Neural correlates of Alzheimer's disease and mild cognitive impairment: a systematic and quantitative meta-analysis involving 1351 patients

Abstract

Alzheimer's disease is the most common form of dementia. Its prodromal stage amnestic mild cognitive impairment is characterized by deficits of anterograde episodic memory. The development of standardized imaging inclusion criteria has to be regarded as a prerequisite for future diagnostic systems. Moreover, successful treatment requires isolating imaging markers predicting the disease. Accordingly, we conducted a systematic and quantitative meta-analysis to reveal the prototypical neural correlates of Alzheimer's disease and its prodromal stage. To prevent any a priori assumptions and enable a data-driven approach only studies applying quantitative automated whole brain analysis were included. Finally, 40 studies were identified involving 1351 patients and 1097 healthy control subjects reporting either atrophy or decreases in glucose utilization and perfusion. The currently most sophisticated and best-validated of coordinate-based voxel-wise meta-analyses was applied (anatomical likelihood estimates). The meta-analysis reveals that early Alzheimer's disease affects structurally the (trans-)entorhinal and hippocampal regions, functionally the inferior parietal lobules and precuneus. Results further may suggest that atrophy in the (trans-)entorhinal area/hippocampus and hypometabolism/hypoperfusion in the inferior parietal lobules predicts most reliably the progression from amnestic mild cognitive impairment to Alzheimer's disease, whereas changes in the posterior cingulate cortex and precuneus are unspecific. Fully developed Alzheimer's disease involved additionally a frontomedian-thalamic network.
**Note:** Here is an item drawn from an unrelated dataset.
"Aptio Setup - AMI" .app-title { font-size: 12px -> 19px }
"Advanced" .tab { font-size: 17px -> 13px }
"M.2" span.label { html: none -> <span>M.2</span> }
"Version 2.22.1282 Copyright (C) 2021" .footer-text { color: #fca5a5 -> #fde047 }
In conclusion, the meta-analysis characterizes the prototypical neural substrates of Alzheimer's disease and its prodromal stage amnestic mild cognitive impairment. By isolating predictive markers it enables successful treatment strategies in the future and contributes to standardized imaging inclusion criteria for Alzheimer's disease as suggested for future diagnostic systems.

Figure 1

Summary of the meta-analysis flow according to the QUOROM statement (Moher et al., 1999). Number of studies reported for mild cognitive impairment/Alzheimer's disease (AD).

Figure 2

Results of the quantitative meta-analyses (anatomical likelihood estimates) for amnestic mild cognitive impairment (MCI). Reductions of glucose utilization (FDG-PET, fluorodeoxyglucose positron emission tomography), of perfusion or atrophy (MRI, magnetic resonance imaging). Left side is left.

Figure 3

Results of the quantitative meta-analyses (anatomical likelihood estimates) for Alzheimer's disease (AD). Reductions of glucose utilization (FDG-PET, fluorodeoxyglucose positron emission tomography), of perfusion or atrophy (MRI, magnetic resonance imaging). Left side is left.

Figure 4

Prediction of Alzheimer's disease. Neural impairments in converters that developed from mild amnestic cognitive impairment (MCI) to Alzheimer's disease later (Conv), and non-converters with stable mild cognitive impairment (Nconv) according to the quantitative meta-analyses (anatomical likelihood estimates, ALE). Co control subjects. First three upper rows ALE maps for contrasts in the single studies. Lower row comparison between the first and second ALE map. Studies reporting reductions of glucose utilization, of perfusion or atrophy were pooled. Left side is left.